Locate the line bearing "- Post-Quantum Encryption: Utilizes" in the material below, then reproduce it and each following line up to and including the line bearing "and quantum computers, ensuring maximum security.".

====

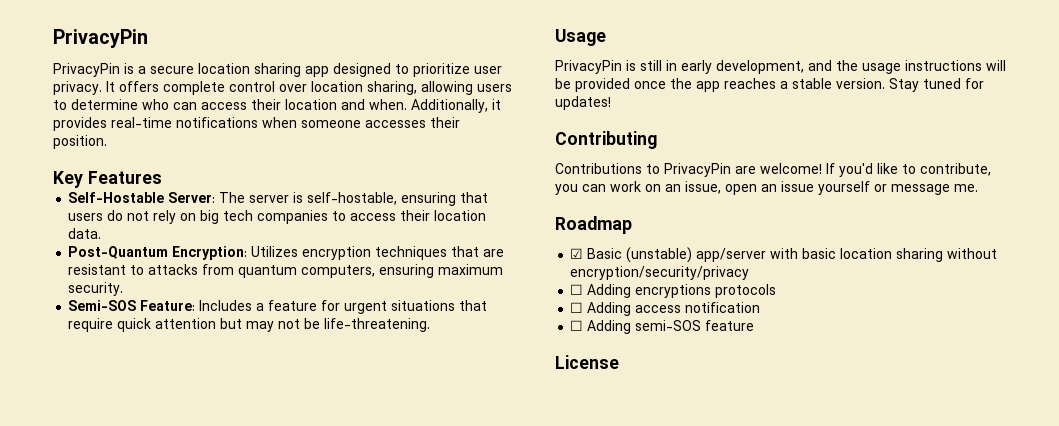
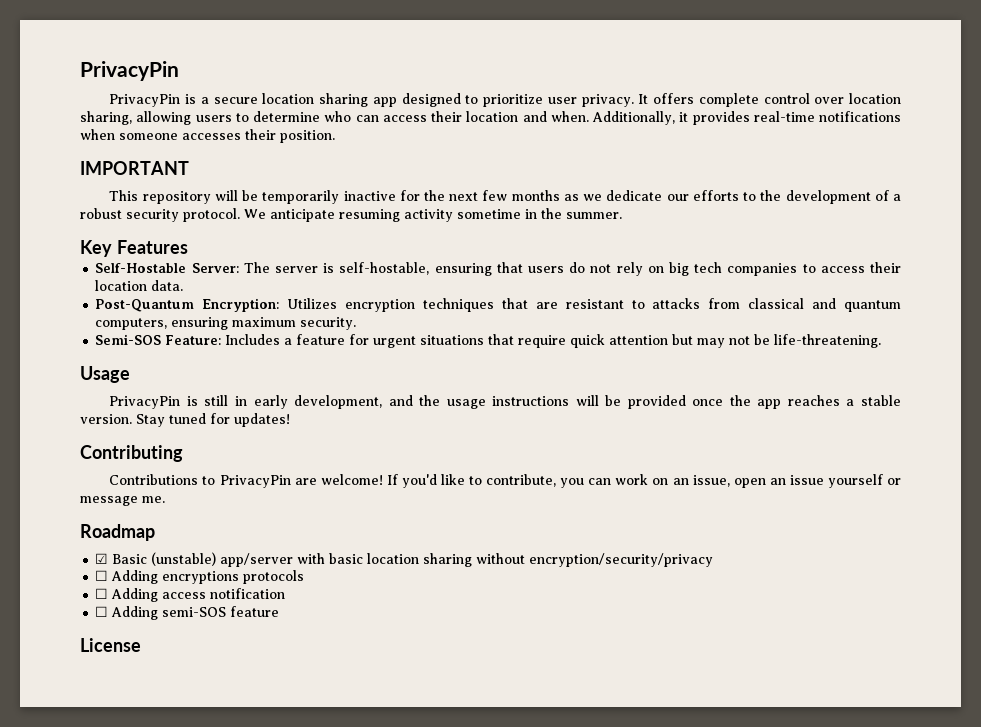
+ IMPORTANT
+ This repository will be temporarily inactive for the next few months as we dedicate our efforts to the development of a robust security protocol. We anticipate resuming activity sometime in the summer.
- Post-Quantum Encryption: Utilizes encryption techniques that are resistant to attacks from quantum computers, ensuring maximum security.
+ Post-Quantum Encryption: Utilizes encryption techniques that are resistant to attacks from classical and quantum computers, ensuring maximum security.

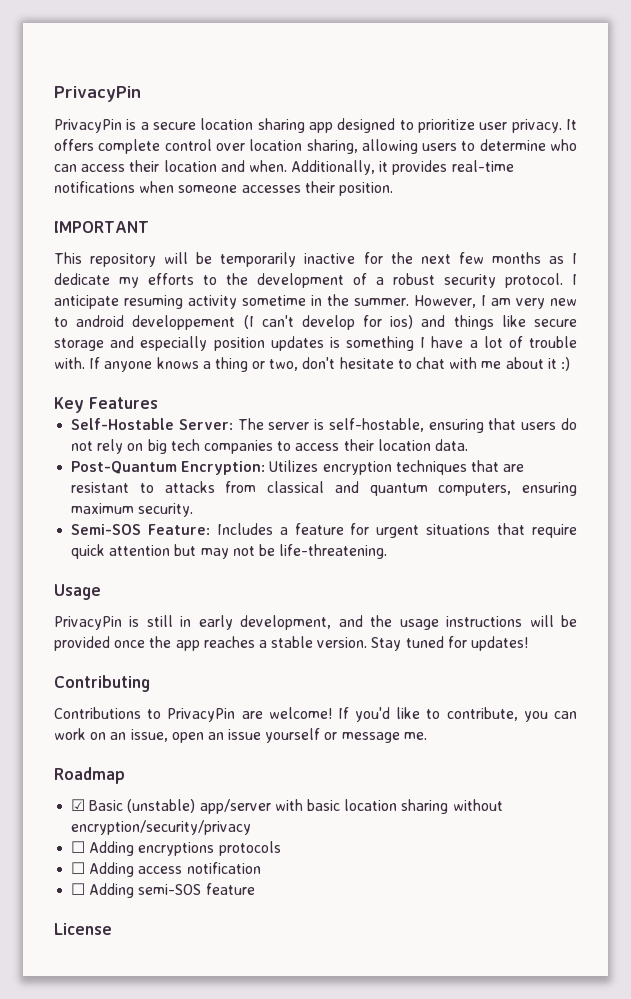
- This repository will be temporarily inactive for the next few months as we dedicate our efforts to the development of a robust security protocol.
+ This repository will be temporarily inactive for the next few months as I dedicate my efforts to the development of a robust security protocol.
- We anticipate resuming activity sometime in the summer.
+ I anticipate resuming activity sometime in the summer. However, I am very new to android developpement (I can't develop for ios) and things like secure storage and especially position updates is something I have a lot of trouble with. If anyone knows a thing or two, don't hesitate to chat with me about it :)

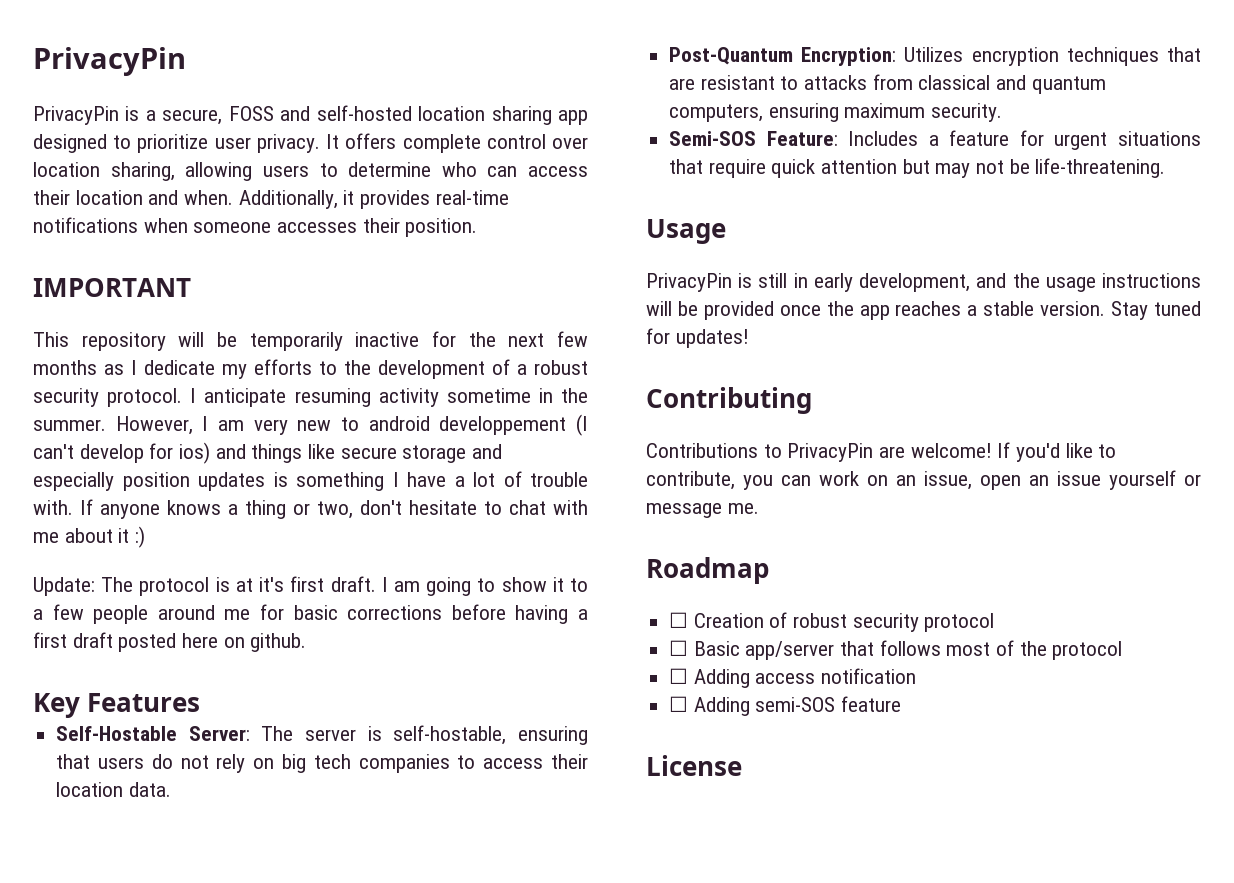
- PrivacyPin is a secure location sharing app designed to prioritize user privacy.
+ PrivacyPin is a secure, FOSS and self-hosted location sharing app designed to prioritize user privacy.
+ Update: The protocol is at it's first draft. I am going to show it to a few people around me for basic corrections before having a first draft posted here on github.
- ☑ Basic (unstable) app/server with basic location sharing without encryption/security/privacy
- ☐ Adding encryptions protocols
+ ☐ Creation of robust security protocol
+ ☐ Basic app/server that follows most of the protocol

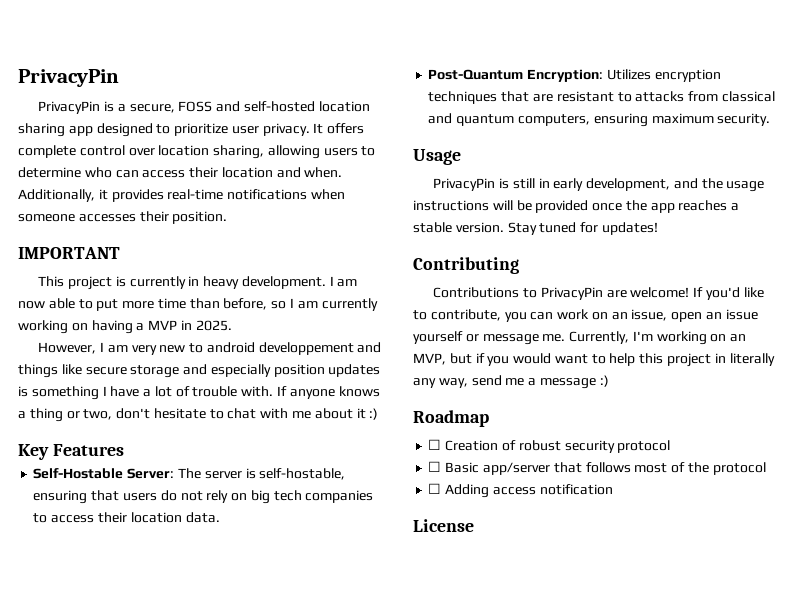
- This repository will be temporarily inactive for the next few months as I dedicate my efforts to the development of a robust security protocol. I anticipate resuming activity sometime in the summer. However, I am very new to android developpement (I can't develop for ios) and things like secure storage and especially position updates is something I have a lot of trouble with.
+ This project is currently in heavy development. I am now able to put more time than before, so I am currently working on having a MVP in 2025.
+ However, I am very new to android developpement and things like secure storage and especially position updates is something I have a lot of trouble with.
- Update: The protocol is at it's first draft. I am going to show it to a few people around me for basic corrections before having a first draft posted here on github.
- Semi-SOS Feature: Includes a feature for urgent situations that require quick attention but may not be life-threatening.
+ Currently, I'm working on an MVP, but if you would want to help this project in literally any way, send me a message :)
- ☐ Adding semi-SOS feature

====

> Your solution
- Post-Quantum Encryption: Utilizes encryption techniques that are resistant to attacks from quantum computers, ensuring maximum security.
+ Post-Quantum Encryption: Utilizes encryption techniques that are resistant to attacks from classical and quantum computers, ensuring maximum security.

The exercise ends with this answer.